Search marketing is generally broken down into three major categories: phrase, positioning and price. Phrase refers to the keywords or phrases for which your ad will show among the results. Positioning is where visitors will see your ad when it is displayed. Price is how much you are willing to spend each time a visitor clicks on an ad. But consider one more factor — page, where visitors land on your Web site once they click on your ad.

Companies spend a great deal of time determining the right keyword phrases for their campaigns. They monitor, add and prune keywords over time. At the end of the day, however, they are sending all of their search visitors to one landing page, or even worse, to their home page.

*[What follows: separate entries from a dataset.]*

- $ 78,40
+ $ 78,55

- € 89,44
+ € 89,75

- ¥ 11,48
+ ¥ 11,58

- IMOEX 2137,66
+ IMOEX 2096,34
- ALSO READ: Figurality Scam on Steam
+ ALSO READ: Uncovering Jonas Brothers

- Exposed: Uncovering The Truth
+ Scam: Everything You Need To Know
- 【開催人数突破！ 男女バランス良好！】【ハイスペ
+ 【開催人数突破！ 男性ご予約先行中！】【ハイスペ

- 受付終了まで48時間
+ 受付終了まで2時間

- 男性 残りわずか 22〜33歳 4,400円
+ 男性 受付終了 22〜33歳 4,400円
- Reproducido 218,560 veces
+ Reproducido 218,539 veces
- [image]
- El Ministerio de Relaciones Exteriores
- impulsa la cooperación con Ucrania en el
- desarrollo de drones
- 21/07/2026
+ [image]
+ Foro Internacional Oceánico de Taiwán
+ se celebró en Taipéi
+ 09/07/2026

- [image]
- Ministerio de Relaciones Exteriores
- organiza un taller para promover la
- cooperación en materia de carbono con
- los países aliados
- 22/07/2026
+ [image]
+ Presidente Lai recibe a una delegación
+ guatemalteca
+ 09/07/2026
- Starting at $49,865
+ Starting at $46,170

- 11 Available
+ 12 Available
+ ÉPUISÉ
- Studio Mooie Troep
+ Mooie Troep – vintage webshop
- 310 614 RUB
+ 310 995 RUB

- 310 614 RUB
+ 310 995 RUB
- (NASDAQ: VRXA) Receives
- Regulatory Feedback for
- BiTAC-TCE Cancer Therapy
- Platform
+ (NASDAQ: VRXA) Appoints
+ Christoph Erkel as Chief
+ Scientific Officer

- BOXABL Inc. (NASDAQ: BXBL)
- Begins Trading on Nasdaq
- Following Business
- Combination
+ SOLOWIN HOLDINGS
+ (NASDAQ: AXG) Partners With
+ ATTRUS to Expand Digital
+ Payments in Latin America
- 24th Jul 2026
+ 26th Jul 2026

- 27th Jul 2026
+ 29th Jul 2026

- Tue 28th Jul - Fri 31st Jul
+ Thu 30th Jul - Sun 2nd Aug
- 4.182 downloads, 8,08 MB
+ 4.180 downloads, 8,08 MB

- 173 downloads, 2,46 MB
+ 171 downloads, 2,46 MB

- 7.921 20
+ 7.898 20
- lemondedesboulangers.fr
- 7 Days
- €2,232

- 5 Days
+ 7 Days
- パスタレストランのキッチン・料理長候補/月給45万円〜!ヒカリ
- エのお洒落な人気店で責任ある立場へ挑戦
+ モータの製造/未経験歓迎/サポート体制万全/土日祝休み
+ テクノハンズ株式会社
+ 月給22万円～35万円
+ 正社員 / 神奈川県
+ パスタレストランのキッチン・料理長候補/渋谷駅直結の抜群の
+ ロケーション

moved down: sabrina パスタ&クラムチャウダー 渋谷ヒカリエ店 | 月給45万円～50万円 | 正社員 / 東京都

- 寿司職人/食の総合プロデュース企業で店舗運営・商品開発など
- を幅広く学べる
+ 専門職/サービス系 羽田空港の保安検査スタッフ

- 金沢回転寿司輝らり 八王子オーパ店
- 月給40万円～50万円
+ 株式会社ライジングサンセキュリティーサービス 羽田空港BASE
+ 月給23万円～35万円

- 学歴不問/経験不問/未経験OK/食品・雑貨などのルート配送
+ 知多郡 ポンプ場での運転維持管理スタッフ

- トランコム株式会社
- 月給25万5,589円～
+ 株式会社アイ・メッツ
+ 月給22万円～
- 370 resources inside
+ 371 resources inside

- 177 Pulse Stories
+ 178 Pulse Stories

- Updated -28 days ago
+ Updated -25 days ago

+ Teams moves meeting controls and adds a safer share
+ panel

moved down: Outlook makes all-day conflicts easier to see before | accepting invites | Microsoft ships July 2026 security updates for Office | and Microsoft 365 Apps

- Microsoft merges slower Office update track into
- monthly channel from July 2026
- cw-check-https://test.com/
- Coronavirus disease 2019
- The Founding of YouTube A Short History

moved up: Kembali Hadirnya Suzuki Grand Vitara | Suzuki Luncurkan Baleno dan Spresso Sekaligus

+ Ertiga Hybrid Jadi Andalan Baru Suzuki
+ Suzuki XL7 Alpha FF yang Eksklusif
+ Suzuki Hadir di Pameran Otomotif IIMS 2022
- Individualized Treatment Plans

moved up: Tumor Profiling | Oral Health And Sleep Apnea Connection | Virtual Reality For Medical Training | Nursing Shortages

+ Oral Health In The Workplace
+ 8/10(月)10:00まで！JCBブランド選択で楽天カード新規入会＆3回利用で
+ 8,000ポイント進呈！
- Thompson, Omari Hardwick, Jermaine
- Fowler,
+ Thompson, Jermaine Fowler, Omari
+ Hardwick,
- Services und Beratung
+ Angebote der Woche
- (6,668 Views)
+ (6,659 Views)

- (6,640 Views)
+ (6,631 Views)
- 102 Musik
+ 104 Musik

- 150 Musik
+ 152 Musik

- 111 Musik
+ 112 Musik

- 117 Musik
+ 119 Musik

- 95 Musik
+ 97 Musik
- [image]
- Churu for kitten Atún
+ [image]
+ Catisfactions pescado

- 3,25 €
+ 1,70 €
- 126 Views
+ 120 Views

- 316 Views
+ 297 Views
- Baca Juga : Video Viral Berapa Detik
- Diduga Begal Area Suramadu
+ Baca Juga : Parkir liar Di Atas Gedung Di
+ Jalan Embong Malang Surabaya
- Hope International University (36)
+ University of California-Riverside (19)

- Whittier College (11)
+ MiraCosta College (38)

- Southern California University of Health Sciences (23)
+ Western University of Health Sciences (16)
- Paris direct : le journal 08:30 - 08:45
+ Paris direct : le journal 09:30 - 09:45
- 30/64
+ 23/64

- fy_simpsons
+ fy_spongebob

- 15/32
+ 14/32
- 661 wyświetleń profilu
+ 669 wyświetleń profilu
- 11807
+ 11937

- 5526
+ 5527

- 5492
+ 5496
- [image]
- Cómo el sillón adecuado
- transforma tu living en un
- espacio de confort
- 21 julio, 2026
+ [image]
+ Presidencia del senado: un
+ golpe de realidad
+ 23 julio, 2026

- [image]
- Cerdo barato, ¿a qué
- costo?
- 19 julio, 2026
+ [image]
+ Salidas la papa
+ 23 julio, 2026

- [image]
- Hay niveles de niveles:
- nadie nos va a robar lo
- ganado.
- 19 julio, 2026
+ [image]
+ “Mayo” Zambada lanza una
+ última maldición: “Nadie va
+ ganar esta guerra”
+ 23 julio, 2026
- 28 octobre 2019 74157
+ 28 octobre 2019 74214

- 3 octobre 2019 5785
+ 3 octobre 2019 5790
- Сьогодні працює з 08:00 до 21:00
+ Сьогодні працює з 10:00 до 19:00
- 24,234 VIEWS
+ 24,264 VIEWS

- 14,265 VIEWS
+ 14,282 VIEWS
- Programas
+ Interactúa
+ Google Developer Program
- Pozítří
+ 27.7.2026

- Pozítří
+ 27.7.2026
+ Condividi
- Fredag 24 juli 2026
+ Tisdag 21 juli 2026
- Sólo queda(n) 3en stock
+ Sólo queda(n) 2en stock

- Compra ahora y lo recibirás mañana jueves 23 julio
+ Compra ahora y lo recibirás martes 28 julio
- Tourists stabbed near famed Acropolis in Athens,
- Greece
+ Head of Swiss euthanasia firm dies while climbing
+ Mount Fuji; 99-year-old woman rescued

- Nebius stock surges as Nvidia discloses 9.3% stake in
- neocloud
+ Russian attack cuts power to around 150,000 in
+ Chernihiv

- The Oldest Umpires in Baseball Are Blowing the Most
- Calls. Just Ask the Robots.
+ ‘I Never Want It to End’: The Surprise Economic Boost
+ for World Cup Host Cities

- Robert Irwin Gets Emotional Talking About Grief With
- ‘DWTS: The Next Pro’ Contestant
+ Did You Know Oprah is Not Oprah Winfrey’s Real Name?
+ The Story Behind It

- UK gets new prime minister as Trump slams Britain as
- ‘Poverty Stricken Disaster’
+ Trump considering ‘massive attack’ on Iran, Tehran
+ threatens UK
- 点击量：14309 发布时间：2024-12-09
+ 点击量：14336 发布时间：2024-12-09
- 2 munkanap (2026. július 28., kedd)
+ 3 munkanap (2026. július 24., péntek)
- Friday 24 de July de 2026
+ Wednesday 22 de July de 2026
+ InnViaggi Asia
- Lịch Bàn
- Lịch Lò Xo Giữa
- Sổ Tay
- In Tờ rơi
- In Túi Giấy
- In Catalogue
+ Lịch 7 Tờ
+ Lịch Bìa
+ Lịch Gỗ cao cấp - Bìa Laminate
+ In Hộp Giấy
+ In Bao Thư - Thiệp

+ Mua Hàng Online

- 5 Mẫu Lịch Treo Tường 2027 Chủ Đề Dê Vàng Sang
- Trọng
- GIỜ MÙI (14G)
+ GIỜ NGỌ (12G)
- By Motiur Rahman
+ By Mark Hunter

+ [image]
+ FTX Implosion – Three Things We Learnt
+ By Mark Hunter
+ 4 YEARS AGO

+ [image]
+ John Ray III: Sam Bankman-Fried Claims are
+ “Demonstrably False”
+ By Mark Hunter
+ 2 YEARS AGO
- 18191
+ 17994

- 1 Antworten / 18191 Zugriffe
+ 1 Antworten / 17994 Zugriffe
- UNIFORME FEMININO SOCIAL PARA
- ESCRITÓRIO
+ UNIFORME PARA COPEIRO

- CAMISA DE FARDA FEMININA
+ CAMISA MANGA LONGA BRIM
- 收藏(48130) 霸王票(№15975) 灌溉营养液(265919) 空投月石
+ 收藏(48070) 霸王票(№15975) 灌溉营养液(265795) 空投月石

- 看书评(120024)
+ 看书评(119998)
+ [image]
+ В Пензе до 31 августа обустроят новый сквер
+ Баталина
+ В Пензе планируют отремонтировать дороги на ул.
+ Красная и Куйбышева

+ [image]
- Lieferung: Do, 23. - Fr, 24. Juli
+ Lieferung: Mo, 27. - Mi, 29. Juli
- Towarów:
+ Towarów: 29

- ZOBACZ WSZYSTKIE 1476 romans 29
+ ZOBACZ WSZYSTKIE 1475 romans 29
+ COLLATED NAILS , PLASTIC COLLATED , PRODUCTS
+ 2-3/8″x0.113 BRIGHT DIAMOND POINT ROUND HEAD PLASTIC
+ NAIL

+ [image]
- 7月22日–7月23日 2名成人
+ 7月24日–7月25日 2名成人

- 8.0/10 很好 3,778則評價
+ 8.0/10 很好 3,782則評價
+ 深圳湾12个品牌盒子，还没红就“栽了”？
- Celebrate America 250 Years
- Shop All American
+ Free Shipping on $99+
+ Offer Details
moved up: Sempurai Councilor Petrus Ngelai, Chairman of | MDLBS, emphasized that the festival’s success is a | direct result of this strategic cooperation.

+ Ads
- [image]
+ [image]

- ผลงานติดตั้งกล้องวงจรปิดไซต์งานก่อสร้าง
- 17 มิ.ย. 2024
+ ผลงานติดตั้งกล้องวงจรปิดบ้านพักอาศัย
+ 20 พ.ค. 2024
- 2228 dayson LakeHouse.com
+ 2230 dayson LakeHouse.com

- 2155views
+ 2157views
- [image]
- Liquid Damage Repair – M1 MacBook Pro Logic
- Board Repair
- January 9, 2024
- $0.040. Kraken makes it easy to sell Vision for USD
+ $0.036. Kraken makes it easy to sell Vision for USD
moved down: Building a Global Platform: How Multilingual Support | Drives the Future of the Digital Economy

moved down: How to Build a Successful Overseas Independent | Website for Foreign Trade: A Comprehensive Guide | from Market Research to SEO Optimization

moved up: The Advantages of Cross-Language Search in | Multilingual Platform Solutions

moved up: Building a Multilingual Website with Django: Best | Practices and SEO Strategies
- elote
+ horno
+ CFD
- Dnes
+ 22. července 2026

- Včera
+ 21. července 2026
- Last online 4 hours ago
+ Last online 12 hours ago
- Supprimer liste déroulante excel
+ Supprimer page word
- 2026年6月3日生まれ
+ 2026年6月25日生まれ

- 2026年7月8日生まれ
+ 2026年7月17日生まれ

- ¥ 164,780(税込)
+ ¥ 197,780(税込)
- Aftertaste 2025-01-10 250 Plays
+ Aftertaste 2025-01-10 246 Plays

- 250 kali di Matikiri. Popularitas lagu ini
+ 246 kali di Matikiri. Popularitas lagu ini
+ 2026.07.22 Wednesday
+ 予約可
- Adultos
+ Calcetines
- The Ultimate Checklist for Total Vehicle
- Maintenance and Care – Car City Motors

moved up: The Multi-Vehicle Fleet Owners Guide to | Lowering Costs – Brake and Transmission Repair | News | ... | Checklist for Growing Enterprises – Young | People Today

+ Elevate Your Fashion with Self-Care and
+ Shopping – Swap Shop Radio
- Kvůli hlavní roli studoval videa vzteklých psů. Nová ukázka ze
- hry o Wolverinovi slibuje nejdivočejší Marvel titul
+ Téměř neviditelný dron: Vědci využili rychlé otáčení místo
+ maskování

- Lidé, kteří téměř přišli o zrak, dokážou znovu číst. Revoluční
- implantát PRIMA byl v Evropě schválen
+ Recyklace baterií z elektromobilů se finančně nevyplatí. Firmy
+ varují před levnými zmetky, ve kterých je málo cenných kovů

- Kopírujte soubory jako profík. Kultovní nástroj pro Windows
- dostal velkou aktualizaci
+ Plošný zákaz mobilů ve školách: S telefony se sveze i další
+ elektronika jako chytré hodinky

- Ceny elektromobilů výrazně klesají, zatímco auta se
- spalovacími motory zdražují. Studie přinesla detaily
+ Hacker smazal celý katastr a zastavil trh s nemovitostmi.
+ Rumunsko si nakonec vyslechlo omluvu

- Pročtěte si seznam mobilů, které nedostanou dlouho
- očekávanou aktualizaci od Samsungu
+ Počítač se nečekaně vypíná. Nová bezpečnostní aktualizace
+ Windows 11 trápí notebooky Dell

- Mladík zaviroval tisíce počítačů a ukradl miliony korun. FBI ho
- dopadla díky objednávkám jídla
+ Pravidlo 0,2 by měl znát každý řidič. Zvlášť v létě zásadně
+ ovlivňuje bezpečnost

What is wrong with this approach? Search users often look for specific items such as “good running shoes” or “iPod Nano trans­fer cable.” These users want to be taken directly to the content they are looking for.

In a well-rounded search campaign, different keywords should be tailored when the search user is in the sales path. “Buy an iPod” is much differ­ent than “iPod information,” and the pages these visitors see first can mean the difference between turning a visitor into a conversion and that visitor leaving your site.

We recently did landing page testing for one of our search clients. Their method of con­version, we found, was to send a visitor to their Web site to fill out an e-mail form asking for more information. We also realized that the bulk of their visitors from search results were being sent to the home page.

Due to technical and legal limitations, we approached our rec­ommended changes very conservatively. First, we implemented simple changes to the home page to lessen the number of clicks from search query to conversion. These small changes ultimately yielded a 186% increase in their conversion rate.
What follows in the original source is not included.